Strange how, in the middle of life, fate can hit us with unexpected curves. One minute, you're a happy penguin-owner, driving along with your penguin in the baby-seat beside you: "Mr Vet will soon sort out this moulting problem. Then back home for sardines on toast, what do you say, little feller?" The next minute - tragedy! If only you hadn't stopped! If only you hadn't gone to the cash machine! If only vets weren't so bloody expensive. But you did, and now - no penguin, no note, no nothing. Not even a hasty message chiselled by a beak on the dashboard: "I'm off." Not even a ransom demand: "We have the bird. Wait by the phone."
Picture the scene: having been informed by a smirking desk sergeant that there "isn't much we can do, but we'll keep an eye open", the poor ex-penguinist returns home, opens the front door, and what's the first thing he sees? That little penguin nest he built by the fridge, with the black-and-white blanket, the matching cushion, the poster of Pingu; once the scene of happy penguin-contentment, now bleak and empty and barren. Poor penguin-owner breaks down. There must be something he can do, but what?

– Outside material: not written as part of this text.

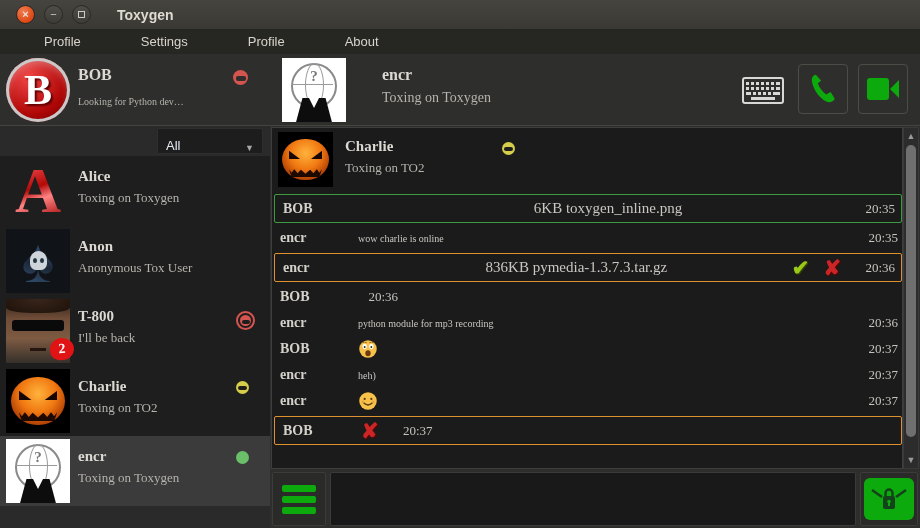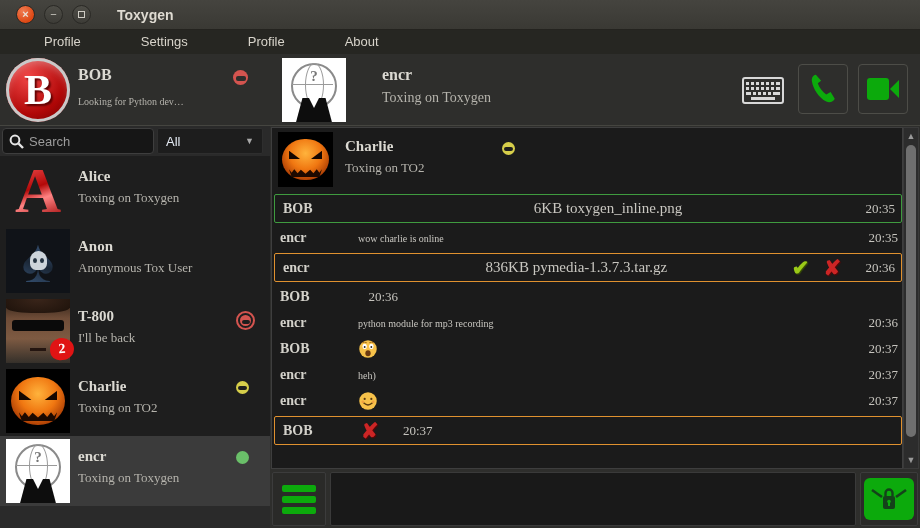"Search" div.search-box { html: <div> <svg> <circle></circle> <line></line> </svg> <input> </div> -> none }
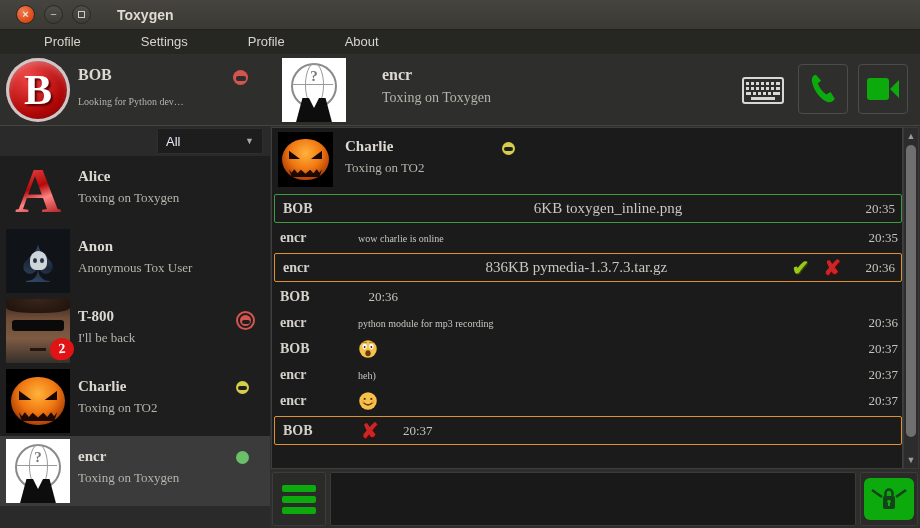"All" .filter-box { align-items: center -> flex-end }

My intention is to get down to Sheerness as quickly as possible. I need to see just how many trees have crudely done, hand-lettered notices pinned to their bark. "Have you seen this penguin? Answers to the name of Fluffy. Dearly loved by all the family. Oh, all right then. Just me."
What kind of man keeps a penguin as a pet, anyway? And what kind of penguin was it? Not the emperor penguin, I'm thinking, which can reach up to 48 inches in height. You aren't going to pass unnoticed, walking a four-foot penguin in the parks of Sheerness on a Sunday morning. Any penguin-snatching gangs in the area would be alerted almost immediately. I suspect it was a somewhat more discreet penguin. The kind you can pick up and hide beneath your jacket when the Penguin Gang is on the prowl. "Is that a penguin under your coat, or are you just pleased to see me?"

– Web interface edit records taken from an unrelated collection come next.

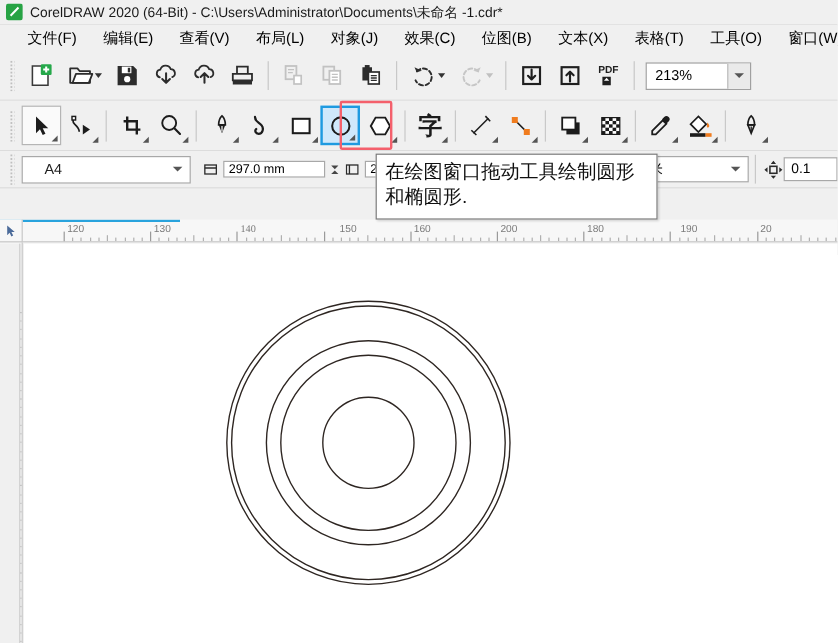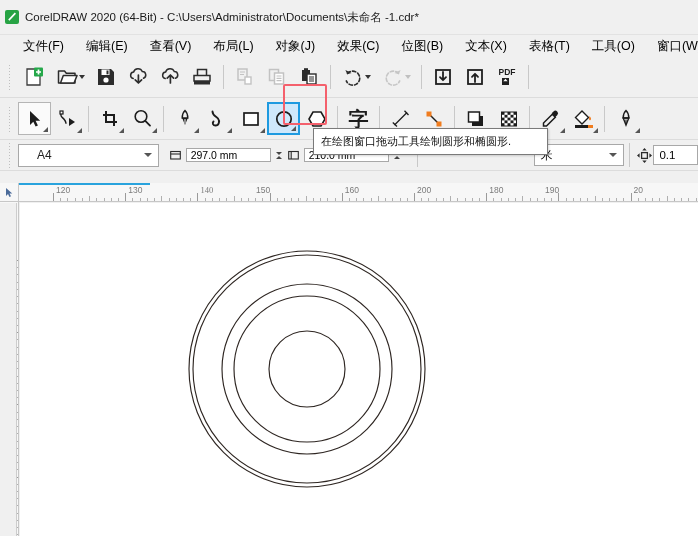"CorelDRAW 2020 (64-Bit) -" .titlebar { height: 35px -> 21px }
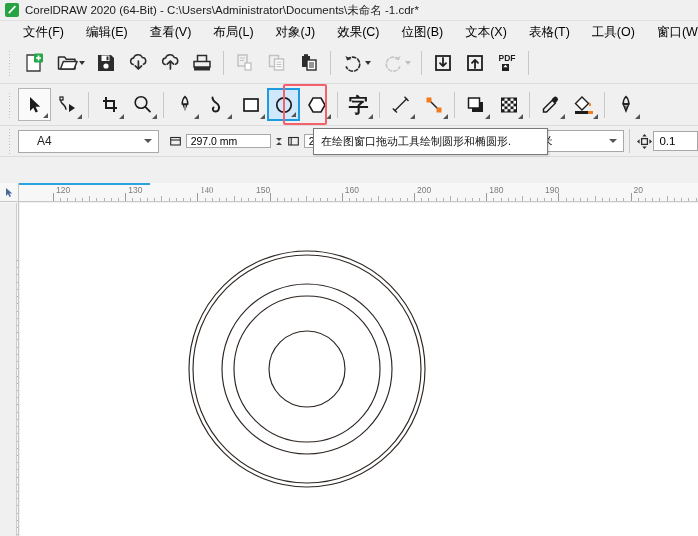"213%" div.zoom-combo { html: none -> <div> <div>213%</div> <div> <span></span> </div> </div> }
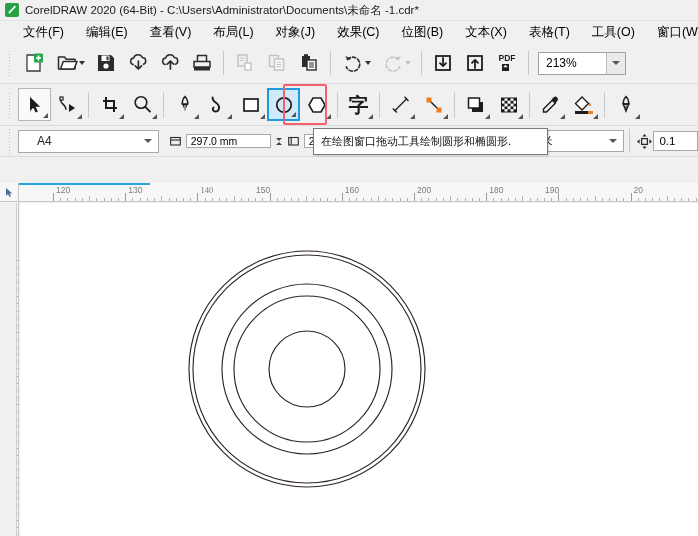"在绘图窗口拖动工具绘制圆形和椭圆形." .tt-desc { font-size: 11px -> 16px }
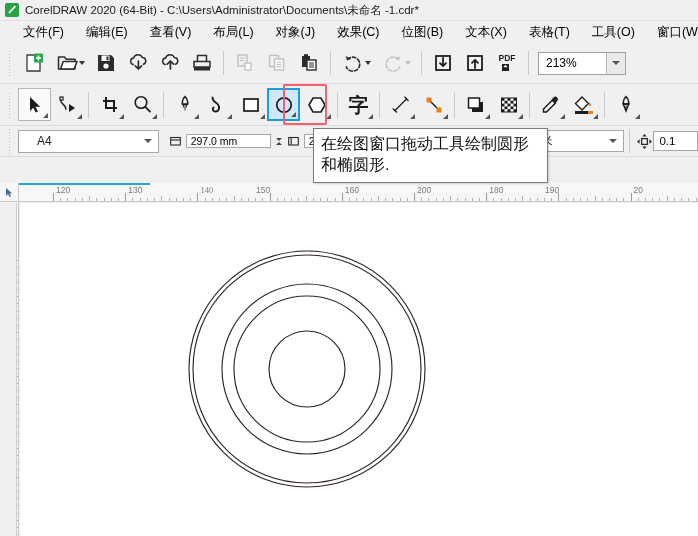"150" div.rl-label { left: 256px -> 283px }
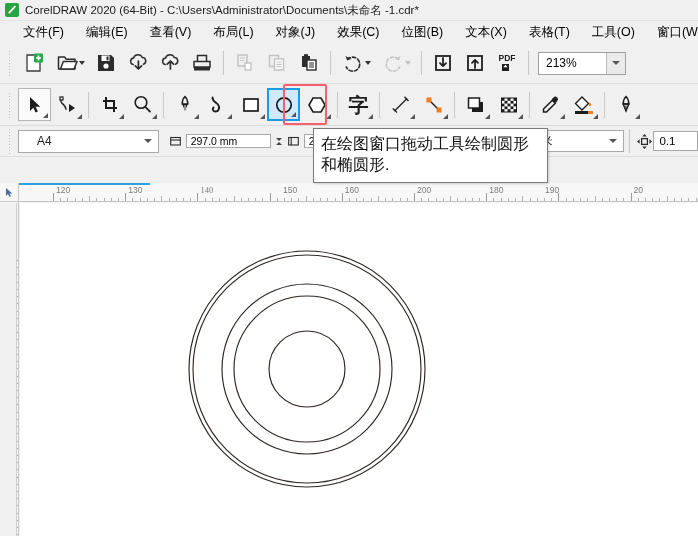"190" div.rl-label { left: 545px -> 567px }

I don't know much about penguins, but I do know this: they are gregarious creatures. They get together in their thousands. Your basic penguin is not happy on its own. What your basic penguin likes to do is get together with thousands of other penguins and moan about how rotten it is to be flightless. They do not like the solitary life, cooped up in a Sheerness living-room, no matter how much water, sardines and cat-food you give them.

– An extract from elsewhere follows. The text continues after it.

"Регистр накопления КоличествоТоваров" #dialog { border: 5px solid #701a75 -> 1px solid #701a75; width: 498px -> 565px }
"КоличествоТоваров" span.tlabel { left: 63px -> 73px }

And here, I think, the Mystery of the Disappearing Penguin is solved. You can give a penguin water, you can give a penguin sardines, but when it comes to cat-food, that particular penguin is off. A self-respecting penguin has to draw the line somewhere. If the monotonous routine had been broken once or twice - with the occasional oyster, perhaps; with some chilled white wine - things might have been different. But when you force moggy-food down its beak, you can kiss your penguin goodbye.
I see a motorway. Dawn. Cunningly disguised in child's coat, scarf and bowler hat, the penguin sticks out a hopeful wing. A lorry pulls up. "Arctic Circle?" croaks the penguin, in carefully rehearsed approximation of human speech. "Sure thing. Hop in." Lorry roars off. Forget Chicken Run. This is the real thing.